Geologic formation in Canada

The Debolt Formation is a stratigraphic unit of Meramecian age in the Western Canadian Sedimentary Basin.

It takes the name from the hamlet of Debolt, Alberta, and was first described in the Amerada Crown GF23-11 well near Debolt by G. Macauley in 1958.

==Lithology==
The Debolt Formation is commonly subdivided into a lower and upper unit. Lower Debolt rocks are bioclastic limestones deposited on a stable carbonate ramp. These lower Debolt rocks are rarely dolomitized and therefore have little porosity or commercial use. Upper Debolt sedimentation is characterized by a number of shallowing upwards facies. At the base of the Upper Debolt is distal and medial ramp argillaceous limestone facies with limited laminations and thin bedding. These argillaceous facies rarely contain clean carbonate interbeds in the medial ramp setting, predominantly wackestones and packstones. These facies are followed by a capping proximal ramp/shoal facies with abundant skeletal packstones and grainstones.

==Distribution==
The Debolt Formation is present in the sub-surface in the Peace River Country in northern Alberta and north-eastern British Columbia. The formation is 366 m thick close to the Rocky Mountains, and thins out northward and eastward. It has a thickness of 244 m at its type locality near Debolt, Alberta.

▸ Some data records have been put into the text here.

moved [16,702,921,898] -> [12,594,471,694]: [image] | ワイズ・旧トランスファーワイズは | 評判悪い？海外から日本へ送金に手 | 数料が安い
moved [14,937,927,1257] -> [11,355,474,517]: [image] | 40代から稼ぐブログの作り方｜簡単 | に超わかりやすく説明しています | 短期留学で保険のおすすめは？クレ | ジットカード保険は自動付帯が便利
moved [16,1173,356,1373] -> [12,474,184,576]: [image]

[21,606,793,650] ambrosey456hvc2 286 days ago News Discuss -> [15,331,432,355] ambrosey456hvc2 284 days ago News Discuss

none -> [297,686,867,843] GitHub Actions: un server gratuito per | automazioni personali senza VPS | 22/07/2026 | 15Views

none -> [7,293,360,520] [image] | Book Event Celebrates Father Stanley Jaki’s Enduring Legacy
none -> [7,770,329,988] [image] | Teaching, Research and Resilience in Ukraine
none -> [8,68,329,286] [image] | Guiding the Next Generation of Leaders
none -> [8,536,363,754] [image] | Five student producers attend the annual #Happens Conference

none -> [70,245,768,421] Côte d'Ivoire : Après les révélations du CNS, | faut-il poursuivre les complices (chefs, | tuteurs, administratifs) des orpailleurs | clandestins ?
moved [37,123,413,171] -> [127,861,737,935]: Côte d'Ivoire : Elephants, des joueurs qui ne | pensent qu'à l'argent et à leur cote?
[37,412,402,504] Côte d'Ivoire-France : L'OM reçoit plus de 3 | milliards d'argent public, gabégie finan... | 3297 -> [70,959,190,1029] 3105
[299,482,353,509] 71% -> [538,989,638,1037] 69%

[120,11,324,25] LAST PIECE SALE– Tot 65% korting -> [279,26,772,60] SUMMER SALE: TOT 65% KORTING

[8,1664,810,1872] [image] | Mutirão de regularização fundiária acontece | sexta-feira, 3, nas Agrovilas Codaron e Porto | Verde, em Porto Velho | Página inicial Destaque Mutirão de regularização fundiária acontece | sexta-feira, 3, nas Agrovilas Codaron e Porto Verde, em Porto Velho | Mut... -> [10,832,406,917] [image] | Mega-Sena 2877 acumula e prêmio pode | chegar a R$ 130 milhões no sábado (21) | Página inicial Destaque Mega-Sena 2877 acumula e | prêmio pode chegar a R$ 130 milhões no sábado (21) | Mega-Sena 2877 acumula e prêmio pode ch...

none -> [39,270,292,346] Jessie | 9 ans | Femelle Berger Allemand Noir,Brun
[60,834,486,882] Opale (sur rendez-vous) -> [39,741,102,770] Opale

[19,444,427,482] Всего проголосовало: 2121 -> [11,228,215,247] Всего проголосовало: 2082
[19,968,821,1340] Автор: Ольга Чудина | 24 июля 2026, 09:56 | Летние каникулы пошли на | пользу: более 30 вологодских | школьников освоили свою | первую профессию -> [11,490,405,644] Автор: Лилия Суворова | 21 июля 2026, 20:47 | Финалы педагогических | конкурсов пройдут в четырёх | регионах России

==Relationship to other units==
The Debolt Formation is the upper most component of the Rundle Group. It rests conformably on the Shunda Formation, resting on shale and carbonates. It is overlain conformably by the Golata Formation of the Stoddart Group in the west, and the upper contact becomes unconformable with gradually newer formations to the east and north (Permian, Triassic, Jurassic and Cretaceous beds).